Lorena e Mia desceram as escadas com o coração batendo forte, tentando adivinhar quem estaria no portão da escola àquela hora. Quando chegaram à guarita, seus olhos se arregalaram. Parados ali, tentando parecer casuais mas claramente nervosos, estavam Matteo e Lucca.
— Vocês?! — exclamou Mia, aproximando-se rapidamente. — O que estão fazendo aqui? Aconteceu alguma coisa?
Matteo fez um sinal de silêncio com o dedo nos lábios, olhando em volta para garantir que nenhum professor estivesse por perto.
— Calma, está tudo bem — sussurrou Lucca. — Só viemos trazer isso para vocês.
Ele entregou uma sacola pequena com alguns doces e um dispositivo que Lucca havia modificado. Lucca, com seu olhar analítico, completou em voz baixa:
— É um reforço de sinal para o projeto de matemática de vocês. Mas, escutem bem: vocês não podem contar para o papai nem para a mamãe que entregamos isso. Eles acham que estamos na biblioteca na nossa escola estudando para as competições. Se descobrirem que saímos da sala de treinamento sem avisar, o castigo vai ser eterno.
Lorena cruzou os braços, arqueando uma sobrancelha para o irmão.
— Vocês fugiram da sala para vir aqui? Lucca, você sabe que os professores tem olhos em todos os lugares.
— Por isso mesmo estamos pedindo segredo — insistiu Lucca. — Considerem isso um pacto entre irmãos. Prometem?

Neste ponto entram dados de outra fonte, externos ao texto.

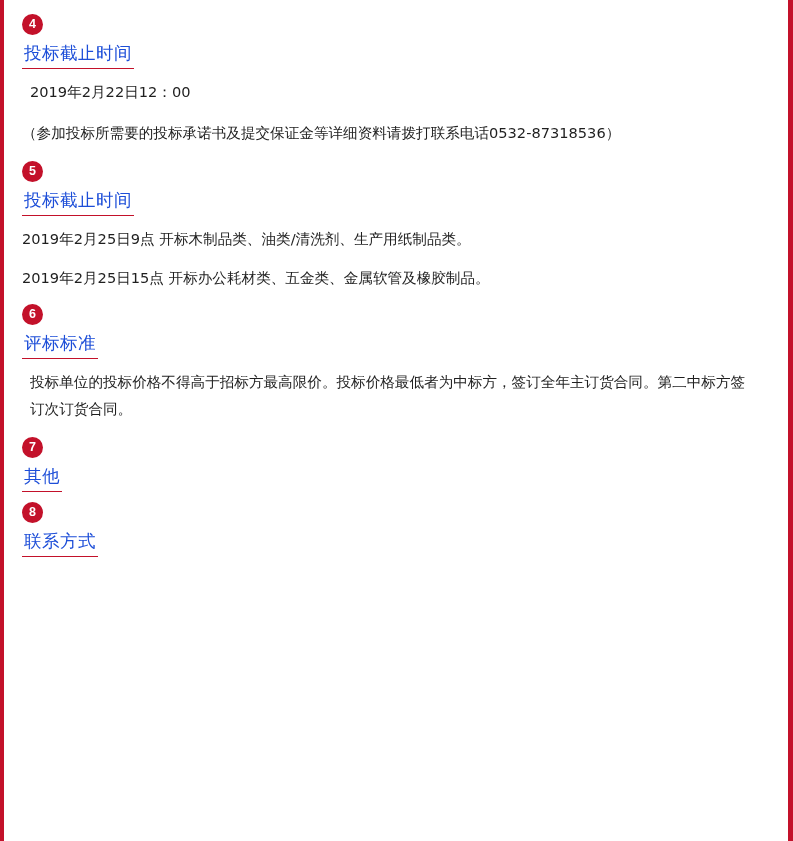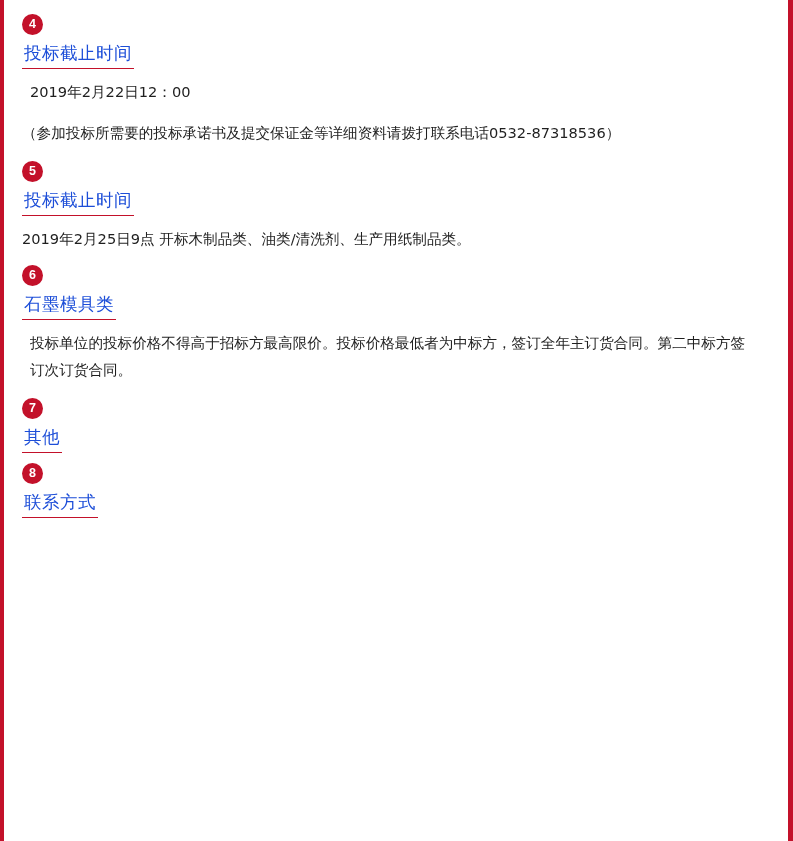--- a/index.html
+++ b/index.html
@@ -117,6 +117,7 @@
       <span class="heading">投标截止时间</span>
     </div>
     <p class="body tight">2019年2月25日9点 开标木制品类、油类/清洗剂、生产用纸制品类。</p>
+    <p class="body tight">2019年2月25日15点 开标办公耗材类、五金类、金属软管及橡胶制品。</p>
   </div>
 
   <div class="section">

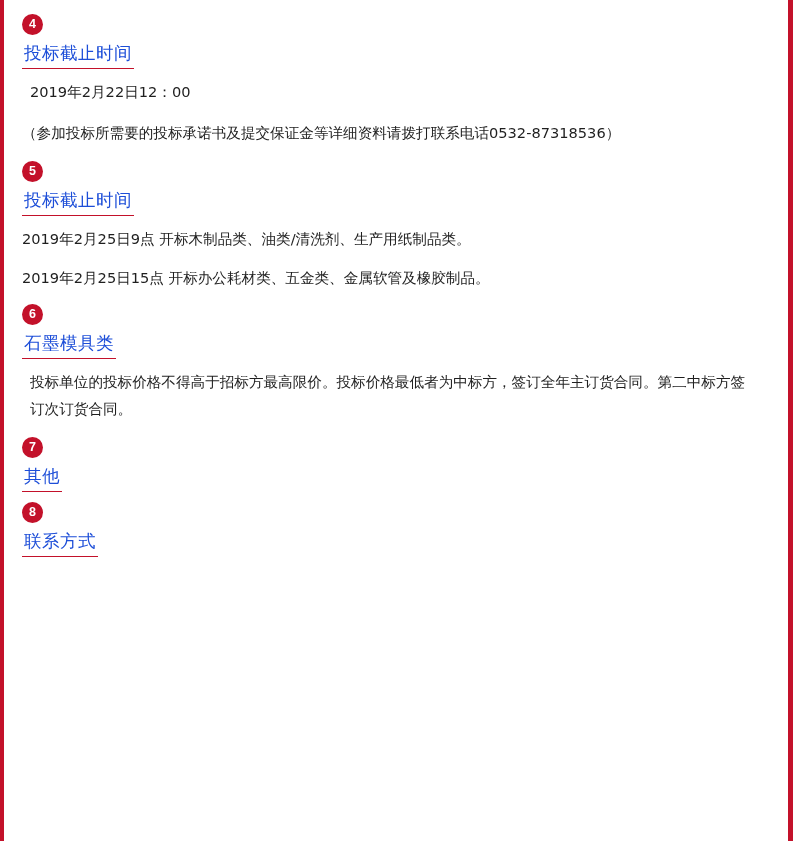--- a/index.html
+++ b/index.html
@@ -125,7 +125,7 @@
       <span class="badge">6</span>
     </div>
     <div class="heading-wrap">
-      <span class="heading">石墨模具类</span>
+      <span class="heading">评标标准</span>
     </div>
     <p class="body indent">投标单位的投标价格不得高于招标方最高限价。投标价格最低者为中标方，签订全年主订货合同。第二中标方签订次订货合同。</p>
   </div>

As meninas se olharam e, vendo a sinceridade (e o leve desespero) nos olhos dos irmãos, assentiram.
— Está bem, segredo guardado — disse Lorena. — Mas sumam daqui antes que os professores nós peguem!
......
Enquanto isso, em um ponto mais calmo e sofisticado da cidade, o clima era completamente diferente. O motor do carro de luxo de Alessandro ronronava silenciosamente enquanto ele estacionava em frente ao escritório de Luana.
Ele não avisou que viria. Simplesmente desceu do veículo, encostou-se na porta e enviou uma mensagem curta: "Estou aqui embaixo. Vamos almoçar?"
Poucos minutos depois, Luana apareceu na recepção, surpresa e com um sorriso que iluminou seu rosto ao vê-lo.
— Alessandro? Que surpresa é essa? Achei que você tivesse reuniões o dia todo — disse ela, aproximando-se enquanto ele abria a porta do passageiro para ela.
— As reuniões podem esperar — respondeu ele, com um tom de voz mais suave, reservado apenas para ela. — Senti que precisávamos de um momento a dois, longe dos problemas da empresa e até das travessuras das crianças. Escolhi aquele restaurante perto do centro, onde ninguém vai nos incomodar.
Luana relaxou no banco de couro, sentindo o perfume familiar dele preencher o ambiente.
— Um momento de paz... parece bom demais para ser verdade.
Alessandro, saiu acelerando suavemente, deixando para trás, por algumas horas, as responsabilidades do mundo para se concentrar apenas na mulher ao seu lado.
Quando chegaram a sala privada do restaurante Alessandro a pegou no colo, levou-a até a mesa.
" Luana fez uma careta para Alessandro. "Você está com fome?"
Ao olhar para o rosto delicado de Luana e seus lábios sedutores, Alessandro não pôde evitar engolir em seco: "Hmm, estou com fome."
"Se você está com fome, vamos pedir. O que você gostaria de comer?", perguntou Luana. Alessandro pegou o cardápio e o colocou de lado casualmente. Antes que ela pudesse reagir, ele a puxou com força para cima de si.
Aproveitando-se da brecha, Alessandro lançou um ataque feroz. Luana, encostou-se no peito dele, ofegante. Os olhos profundos de Alessandro estavam fixos em seus lábios, e alarmes soaram na mente de Luana.
Antes que Luana pudesse terminar de falar, Alessandro a interrompeu: "Você!"
Luana sentiu sua pele queimar e seu coração disparar.
Ela cerrou os dentes e sussurrou: "Você está louco?! Isto aqui não é um motel!"
Alessandro sorriu daquele jeito sensual, de um predador faminto, prestes a saborear a carne mais suculenta.